- Born: Rajeswari Rampalli May 1949 Hyderabad, India
- Died: January 27, 2002 (age 52) Memphis, Tennessee, US
- Occupations: Chef, restaurant owner
- Years active: 1989–2002

= Raji Jallepalli =

Indian-American chef

Rajeswari "Raji" Jallepalli (May 1949 – January 27, 2002) was an Indian-born chef and restaurateur based in Memphis, Tennessee. She is credited by The New York Times with "originating the fusion of classic French and Indian cuisines".

==Early life==
Rajeswari Rampalli was born in May 1949 in Hyderabad. Because of her father's work as a high-ranking diplomat for the state of Andhra Pradesh, her family traveled often to Europe. She married Panduranga Jallepalli, a physician, and moved with him to the United States in 1969. Raji had trained as a microbiologist and transitioned to working in laboratory work as a medical technologist in the U.S. They initially lived in New York and New Jersey, and moved to Memphis, Tennessee, in the early 1970s. In Memphis, she was a stay-at-home mother for her two sons with occasional work assisting in her husband's medical practice.

==Career as a chef==
Jallepalli opened her first restaurant, The East India Company, in Memphis in 1989. Although the initial menu reflected a curry house, she later transformed the menu as a fusion of French and Indian cuisine; she renamed it Restaurant Raji in 1992. The new menu was well received and Jallepalli was invited to cook at the James Beard House six times in the 1990s. She was nominated for two James Beard Foundation Awards, in the Best Chef: Southeast category, in 1996 and 1997. She was honored by the White House in millennial celebrations in 2000 as part of a program called "Imagine the Future".

Jallepalli's cookbook, Raji Cuisine: Indian Flavors, French Passion, was published by HarperCollins in 2000 and featured Indian-French fusion recipes designed by Jallepalli. The same year, she was chosen by Avtar Walia to be the executive chef of Tamarind, a fine-dining Indian restaurant in Tribeca, New York City.

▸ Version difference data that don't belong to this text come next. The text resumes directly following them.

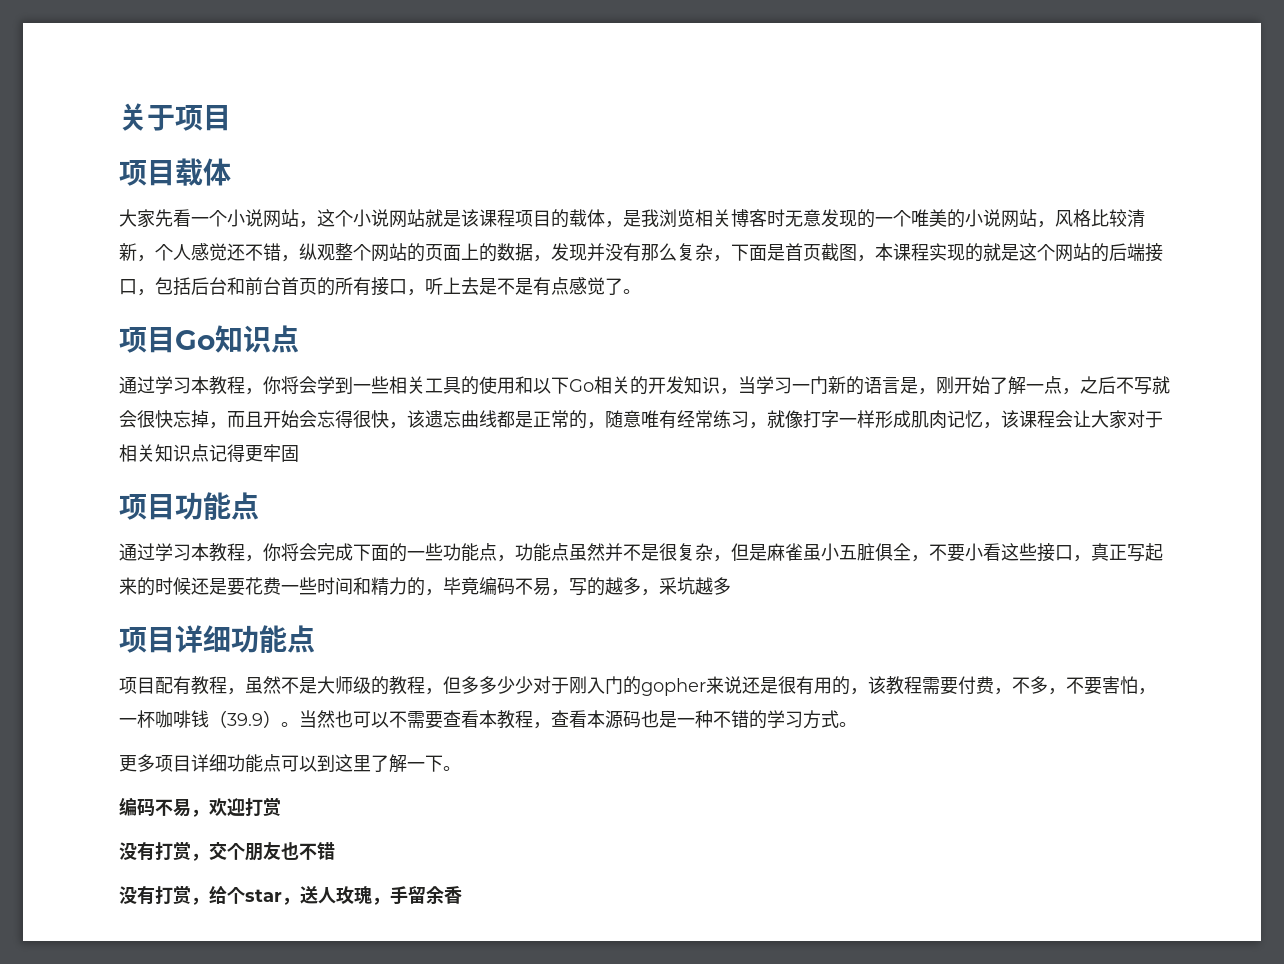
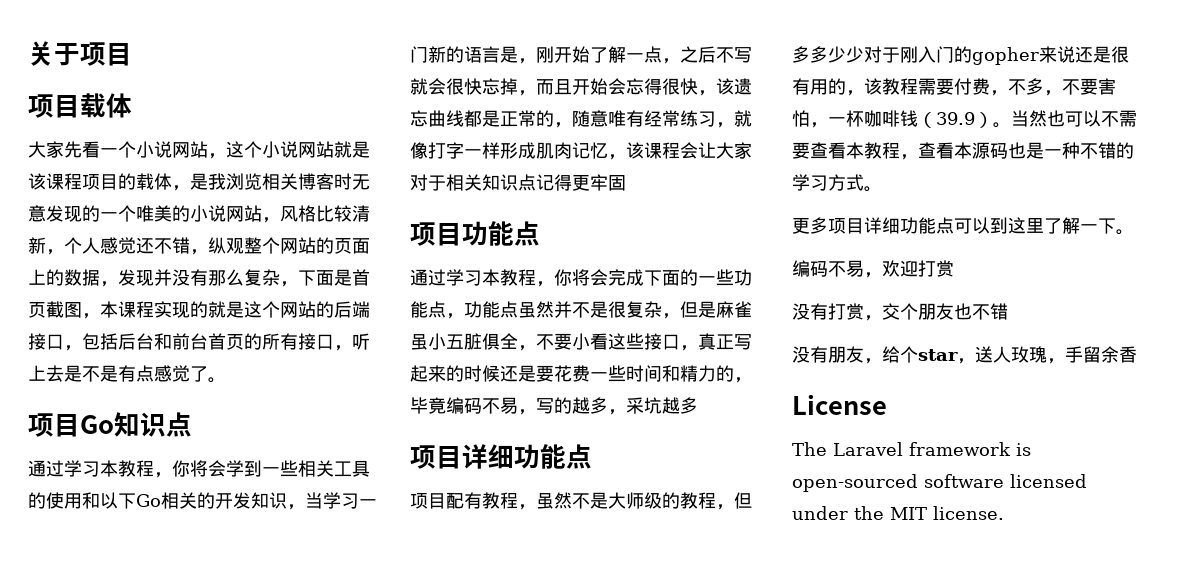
- 没有打赏，给个star，送人玫瑰，手留余香
+ 没有朋友，给个star，送人玫瑰，手留余香
+ License
+ The Laravel framework is open-sourced software licensed under the MIT license.

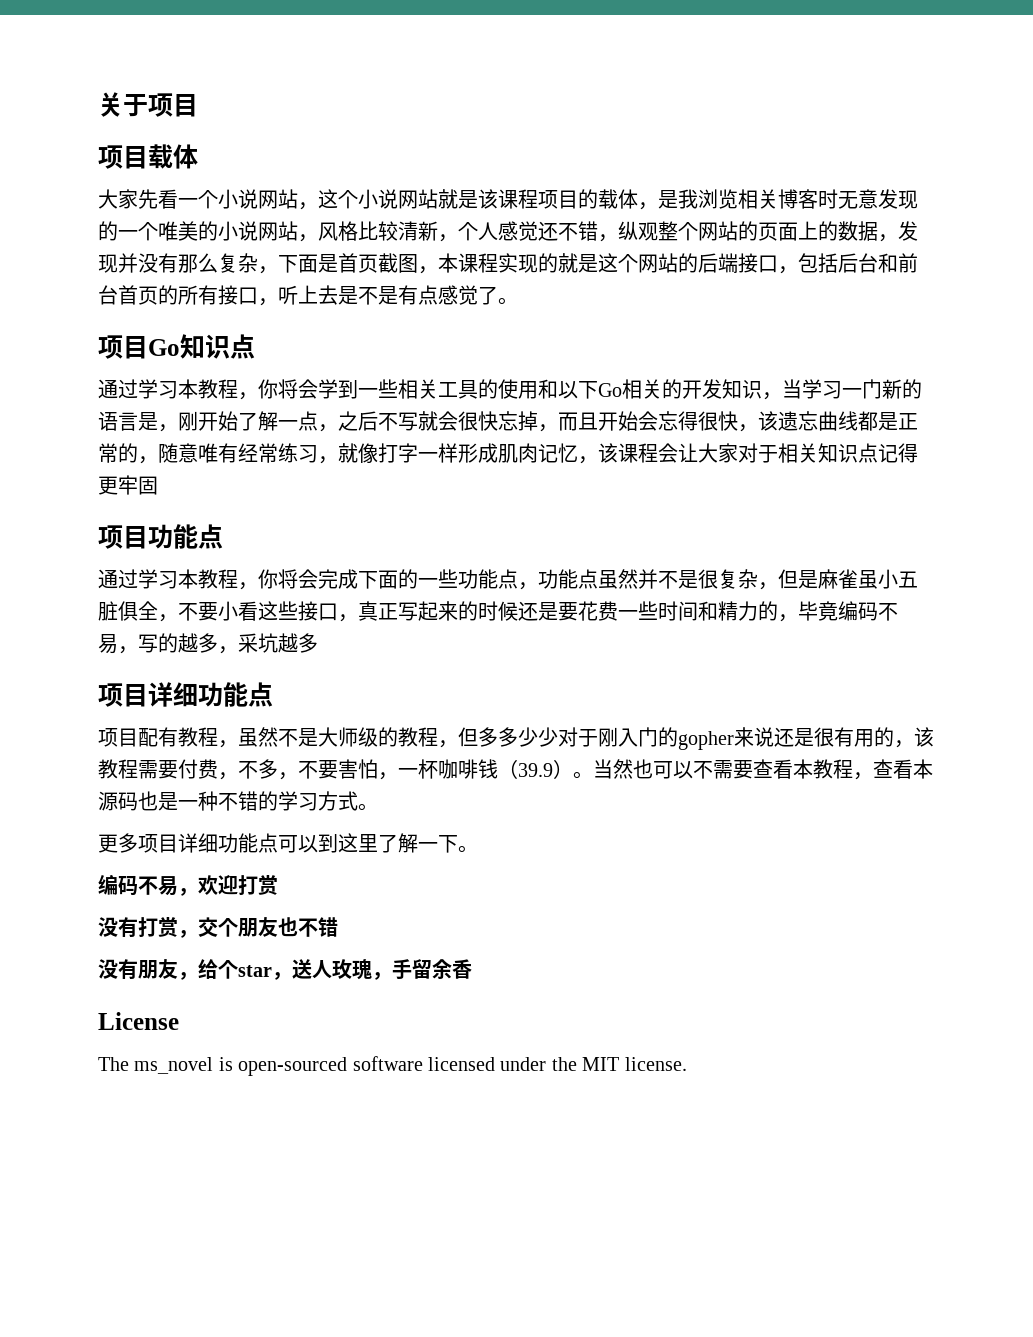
- The Laravel framework is open-sourced software licensed under the MIT license.
+ The ms_novel is open-sourced software licensed under the MIT license.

Tamarind opened in January 2001 and was called "a clear-cut victory for the cause of Indian food" in an early review by The New York Times food critic William Grimes.

==Personal life==
Jallepalli's first marriage to Panduranga Jallepalli, with whom she had two sons Prasad and Satish, ended in divorce; she later remarried to Louis Reiss in 1999. She died in Memphis on January 27, 2002, aged 52, from gastric cancer. Her family included parents Radha and Ramakrishna along with three younger sisters Padma, Sita and Vaijayanthi.